#### Given entries:

# # # #

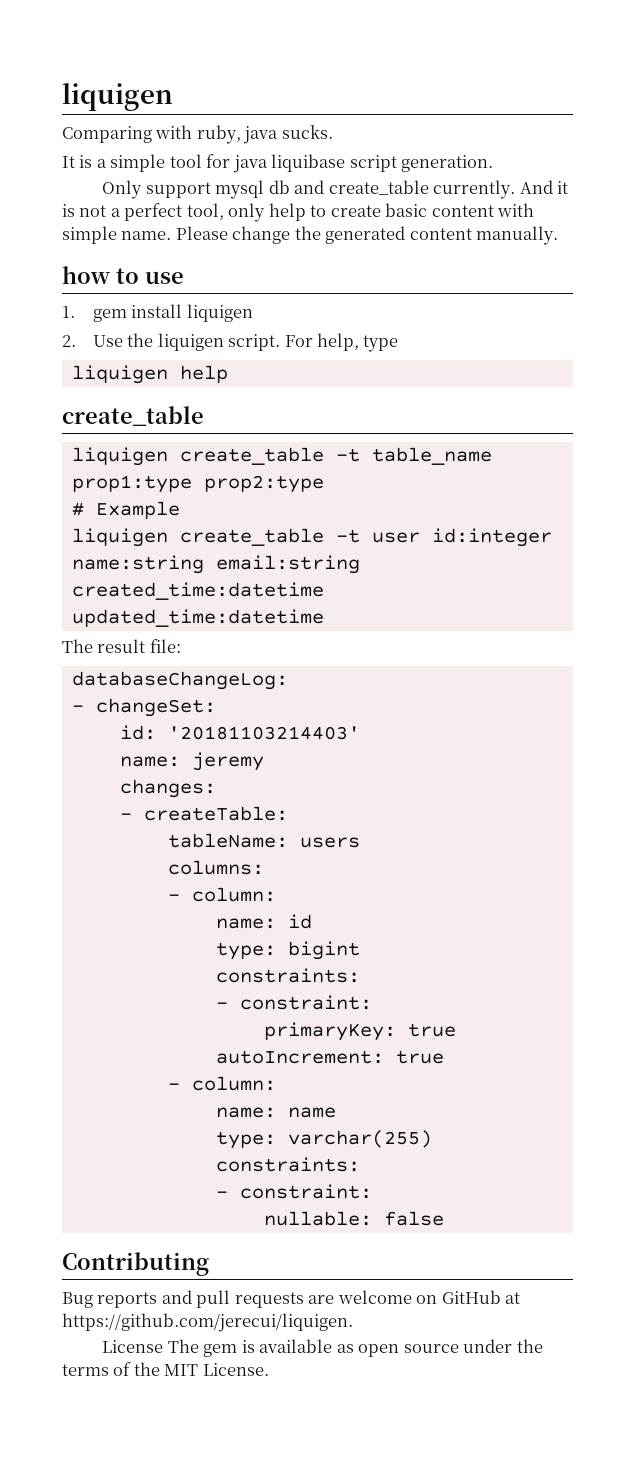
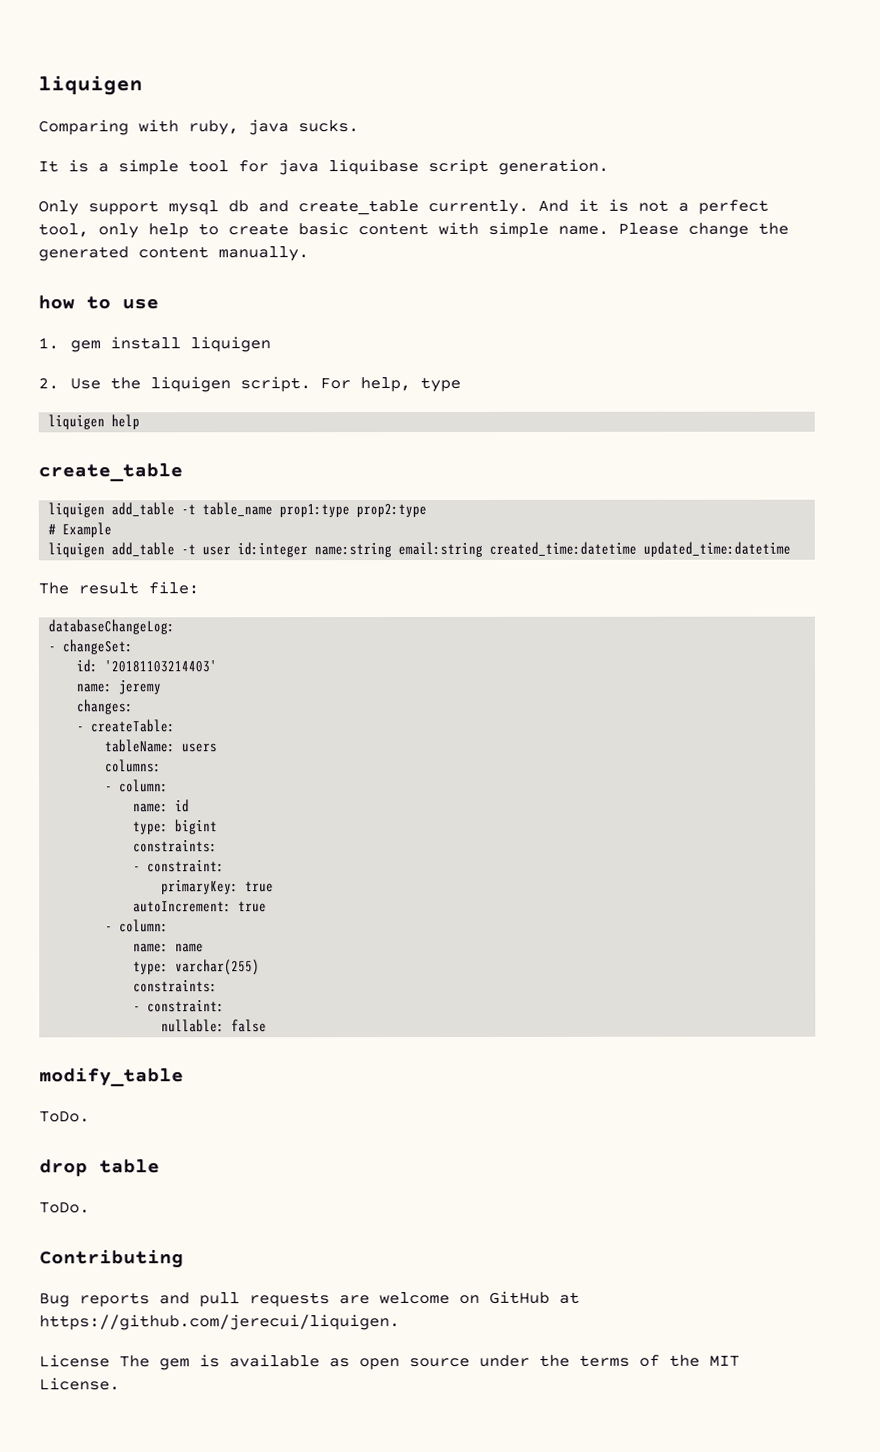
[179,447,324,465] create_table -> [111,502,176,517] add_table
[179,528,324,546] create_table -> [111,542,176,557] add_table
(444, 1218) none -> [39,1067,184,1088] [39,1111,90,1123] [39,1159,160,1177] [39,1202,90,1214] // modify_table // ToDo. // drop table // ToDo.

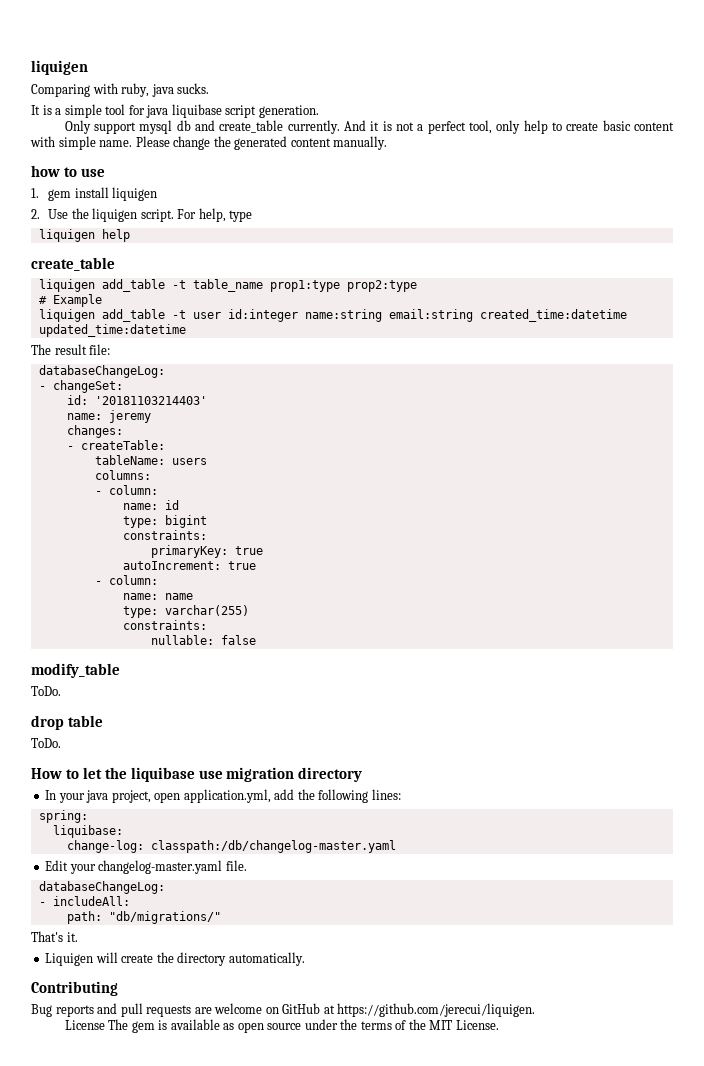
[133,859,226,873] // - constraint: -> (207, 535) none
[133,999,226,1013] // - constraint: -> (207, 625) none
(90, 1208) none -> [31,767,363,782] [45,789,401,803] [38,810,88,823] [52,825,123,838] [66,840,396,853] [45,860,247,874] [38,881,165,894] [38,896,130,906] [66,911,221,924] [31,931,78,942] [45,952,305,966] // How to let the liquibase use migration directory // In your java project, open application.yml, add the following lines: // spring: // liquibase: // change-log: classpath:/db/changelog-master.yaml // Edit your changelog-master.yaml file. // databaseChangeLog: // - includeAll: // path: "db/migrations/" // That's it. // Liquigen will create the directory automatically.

# # # #

#### Task statement:
What belongs in the answer is each line above from the line with "(444, 1218) none" to the line with "[133,999,226,1013] // - constraint: ->", inclusive, reproduced exactly and free of pictures.

#### Written answer:
(444, 1218) none -> [39,1067,184,1088] [39,1111,90,1123] [39,1159,160,1177] [39,1202,90,1214] // modify_table // ToDo. // drop table // ToDo.

[133,859,226,873] // - constraint: -> (207, 535) none
[133,999,226,1013] // - constraint: -> (207, 625) none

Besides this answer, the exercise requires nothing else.